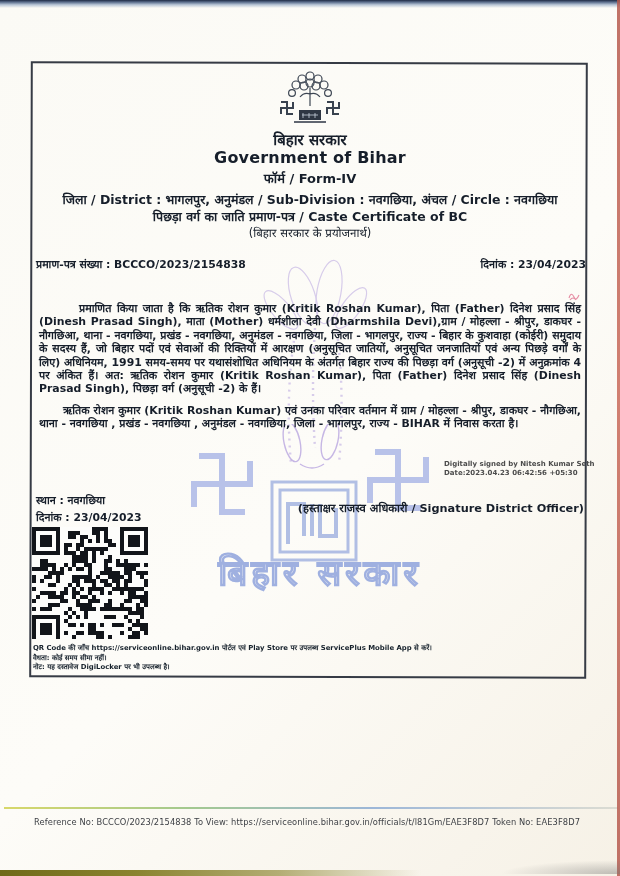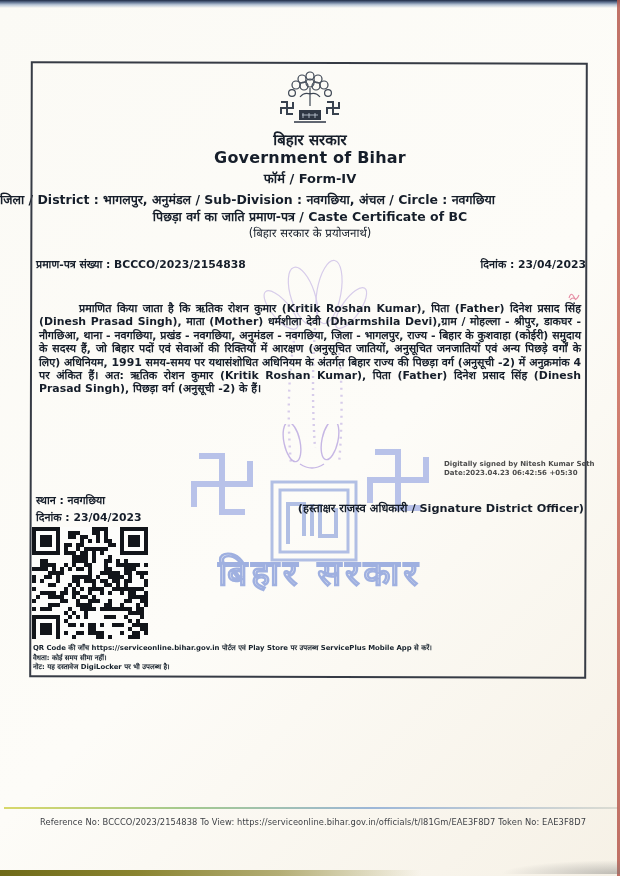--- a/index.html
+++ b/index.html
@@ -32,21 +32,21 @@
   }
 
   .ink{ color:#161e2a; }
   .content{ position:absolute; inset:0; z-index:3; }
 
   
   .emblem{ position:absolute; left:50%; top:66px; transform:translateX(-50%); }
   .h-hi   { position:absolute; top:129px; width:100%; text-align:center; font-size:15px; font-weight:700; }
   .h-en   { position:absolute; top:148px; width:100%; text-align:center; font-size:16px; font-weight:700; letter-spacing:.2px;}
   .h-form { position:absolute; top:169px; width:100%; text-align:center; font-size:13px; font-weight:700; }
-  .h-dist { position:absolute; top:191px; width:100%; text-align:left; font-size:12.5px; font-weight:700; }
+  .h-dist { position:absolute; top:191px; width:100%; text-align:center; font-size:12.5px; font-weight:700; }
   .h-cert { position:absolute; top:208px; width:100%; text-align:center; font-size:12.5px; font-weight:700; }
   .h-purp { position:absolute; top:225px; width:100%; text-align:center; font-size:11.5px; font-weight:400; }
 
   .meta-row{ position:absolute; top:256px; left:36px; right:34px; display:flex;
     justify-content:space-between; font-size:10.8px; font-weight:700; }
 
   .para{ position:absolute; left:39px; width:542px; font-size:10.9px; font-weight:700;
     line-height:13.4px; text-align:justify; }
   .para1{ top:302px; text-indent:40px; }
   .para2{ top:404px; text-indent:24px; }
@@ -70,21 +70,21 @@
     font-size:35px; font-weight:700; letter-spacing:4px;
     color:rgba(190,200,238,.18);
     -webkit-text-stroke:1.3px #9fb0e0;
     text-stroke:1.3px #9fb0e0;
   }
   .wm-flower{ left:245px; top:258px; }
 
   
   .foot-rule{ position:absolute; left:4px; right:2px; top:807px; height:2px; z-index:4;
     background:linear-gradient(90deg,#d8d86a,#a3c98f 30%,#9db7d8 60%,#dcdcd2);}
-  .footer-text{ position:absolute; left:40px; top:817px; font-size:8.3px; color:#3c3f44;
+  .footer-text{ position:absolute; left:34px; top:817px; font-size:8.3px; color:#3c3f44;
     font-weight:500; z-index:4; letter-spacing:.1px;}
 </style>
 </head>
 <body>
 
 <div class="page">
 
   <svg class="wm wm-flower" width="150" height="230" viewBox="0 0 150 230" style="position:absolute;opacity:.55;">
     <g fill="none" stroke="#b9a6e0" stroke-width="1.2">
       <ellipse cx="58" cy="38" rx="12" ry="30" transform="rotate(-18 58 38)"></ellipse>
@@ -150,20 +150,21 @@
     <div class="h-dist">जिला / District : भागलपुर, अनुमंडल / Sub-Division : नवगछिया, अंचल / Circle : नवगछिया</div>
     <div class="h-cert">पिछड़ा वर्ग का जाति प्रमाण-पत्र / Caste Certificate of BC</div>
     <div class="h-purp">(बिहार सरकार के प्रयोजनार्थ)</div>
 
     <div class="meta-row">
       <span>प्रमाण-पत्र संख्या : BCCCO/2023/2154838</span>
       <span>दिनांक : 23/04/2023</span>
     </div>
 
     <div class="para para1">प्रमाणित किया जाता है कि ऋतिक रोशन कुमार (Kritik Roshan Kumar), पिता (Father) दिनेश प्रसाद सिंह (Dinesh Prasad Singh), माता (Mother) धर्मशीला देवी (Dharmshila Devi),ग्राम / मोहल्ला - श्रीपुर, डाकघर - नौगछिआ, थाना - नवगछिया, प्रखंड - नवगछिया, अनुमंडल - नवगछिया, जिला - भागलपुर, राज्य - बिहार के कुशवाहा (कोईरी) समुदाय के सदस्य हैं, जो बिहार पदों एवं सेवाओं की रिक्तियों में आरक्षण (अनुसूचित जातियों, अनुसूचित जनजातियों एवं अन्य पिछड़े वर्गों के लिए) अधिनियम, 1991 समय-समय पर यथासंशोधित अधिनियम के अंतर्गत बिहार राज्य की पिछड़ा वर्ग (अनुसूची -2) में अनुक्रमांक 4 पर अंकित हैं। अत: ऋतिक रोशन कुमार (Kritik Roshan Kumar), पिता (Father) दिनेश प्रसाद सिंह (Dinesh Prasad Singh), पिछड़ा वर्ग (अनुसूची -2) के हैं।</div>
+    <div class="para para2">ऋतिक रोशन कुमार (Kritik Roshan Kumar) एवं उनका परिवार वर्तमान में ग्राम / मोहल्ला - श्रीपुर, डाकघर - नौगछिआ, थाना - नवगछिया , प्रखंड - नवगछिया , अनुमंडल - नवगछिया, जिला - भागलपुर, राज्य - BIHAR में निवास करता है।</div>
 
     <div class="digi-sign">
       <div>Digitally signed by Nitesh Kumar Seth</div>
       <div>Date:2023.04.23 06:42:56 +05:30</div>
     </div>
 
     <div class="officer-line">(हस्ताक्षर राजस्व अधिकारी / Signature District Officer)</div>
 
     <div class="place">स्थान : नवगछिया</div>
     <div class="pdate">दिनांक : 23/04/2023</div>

^^^^

Omit the pictures, then retype the remaining material without a single change.

--- a/index.html
+++ b/index.html
@@ -32,21 +32,21 @@
   }
 
   .ink{ color:#161e2a; }
   .content{ position:absolute; inset:0; z-index:3; }
 
   
   .emblem{ position:absolute; left:50%; top:66px; transform:translateX(-50%); }
   .h-hi   { position:absolute; top:129px; width:100%; text-align:center; font-size:15px; font-weight:700; }
   .h-en   { position:absolute; top:148px; width:100%; text-align:center; font-size:16px; font-weight:700; letter-spacing:.2px;}
   .h-form { position:absolute; top:169px; width:100%; text-align:center; font-size:13px; font-weight:700; }
-  .h-dist { position:absolute; top:191px; width:100%; text-align:left; font-size:12.5px; font-weight:700; }
+  .h-dist { position:absolute; top:191px; width:100%; text-align:center; font-size:12.5px; font-weight:700; }
   .h-cert { position:absolute; top:208px; width:100%; text-align:center; font-size:12.5px; font-weight:700; }
   .h-purp { position:absolute; top:225px; width:100%; text-align:center; font-size:11.5px; font-weight:400; }
 
   .meta-row{ position:absolute; top:256px; left:36px; right:34px; display:flex;
     justify-content:space-between; font-size:10.8px; font-weight:700; }
 
   .para{ position:absolute; left:39px; width:542px; font-size:10.9px; font-weight:700;
     line-height:13.4px; text-align:justify; }
   .para1{ top:302px; text-indent:40px; }
   .para2{ top:404px; text-indent:24px; }
@@ -70,21 +70,21 @@
     font-size:35px; font-weight:700; letter-spacing:4px;
     color:rgba(190,200,238,.18);
     -webkit-text-stroke:1.3px #9fb0e0;
     text-stroke:1.3px #9fb0e0;
   }
   .wm-flower{ left:245px; top:258px; }
 
   
   .foot-rule{ position:absolute; left:4px; right:2px; top:807px; height:2px; z-index:4;
     background:linear-gradient(90deg,#d8d86a,#a3c98f 30%,#9db7d8 60%,#dcdcd2);}
-  .footer-text{ position:absolute; left:40px; top:817px; font-size:8.3px; color:#3c3f44;
+  .footer-text{ position:absolute; left:34px; top:817px; font-size:8.3px; color:#3c3f44;
     font-weight:500; z-index:4; letter-spacing:.1px;}
 </style>
 </head>
 <body>
 
 <div class="page">
 
   <svg class="wm wm-flower" width="150" height="230" viewBox="0 0 150 230" style="position:absolute;opacity:.55;">
     <g fill="none" stroke="#b9a6e0" stroke-width="1.2">
       <ellipse cx="58" cy="38" rx="12" ry="30" transform="rotate(-18 58 38)"></ellipse>
@@ -150,20 +150,21 @@
     <div class="h-dist">जिला / District : भागलपुर, अनुमंडल / Sub-Division : नवगछिया, अंचल / Circle : नवगछिया</div>
     <div class="h-cert">पिछड़ा वर्ग का जाति प्रमाण-पत्र / Caste Certificate of BC</div>
     <div class="h-purp">(बिहार सरकार के प्रयोजनार्थ)</div>
 
     <div class="meta-row">
       <span>प्रमाण-पत्र संख्या : BCCCO/2023/2154838</span>
       <span>दिनांक : 23/04/2023</span>
     </div>
 
     <div class="para para1">प्रमाणित किया जाता है कि ऋतिक रोशन कुमार (Kritik Roshan Kumar), पिता (Father) दिनेश प्रसाद सिंह (Dinesh Prasad Singh), माता (Mother) धर्मशीला देवी (Dharmshila Devi),ग्राम / मोहल्ला - श्रीपुर, डाकघर - नौगछिआ, थाना - नवगछिया, प्रखंड - नवगछिया, अनुमंडल - नवगछिया, जिला - भागलपुर, राज्य - बिहार के कुशवाहा (कोईरी) समुदाय के सदस्य हैं, जो बिहार पदों एवं सेवाओं की रिक्तियों में आरक्षण (अनुसूचित जातियों, अनुसूचित जनजातियों एवं अन्य पिछड़े वर्गों के लिए) अधिनियम, 1991 समय-समय पर यथासंशोधित अधिनियम के अंतर्गत बिहार राज्य की पिछड़ा वर्ग (अनुसूची -2) में अनुक्रमांक 4 पर अंकित हैं। अत: ऋतिक रोशन कुमार (Kritik Roshan Kumar), पिता (Father) दिनेश प्रसाद सिंह (Dinesh Prasad Singh), पिछड़ा वर्ग (अनुसूची -2) के हैं।</div>
+    <div class="para para2">ऋतिक रोशन कुमार (Kritik Roshan Kumar) एवं उनका परिवार वर्तमान में ग्राम / मोहल्ला - श्रीपुर, डाकघर - नौगछिआ, थाना - नवगछिया , प्रखंड - नवगछिया , अनुमंडल - नवगछिया, जिला - भागलपुर, राज्य - BIHAR में निवास करता है।</div>
 
     <div class="digi-sign">
       <div>Digitally signed by Nitesh Kumar Seth</div>
       <div>Date:2023.04.23 06:42:56 +05:30</div>
     </div>
 
     <div class="officer-line">(हस्ताक्षर राजस्व अधिकारी / Signature District Officer)</div>
 
     <div class="place">स्थान : नवगछिया</div>
     <div class="pdate">दिनांक : 23/04/2023</div>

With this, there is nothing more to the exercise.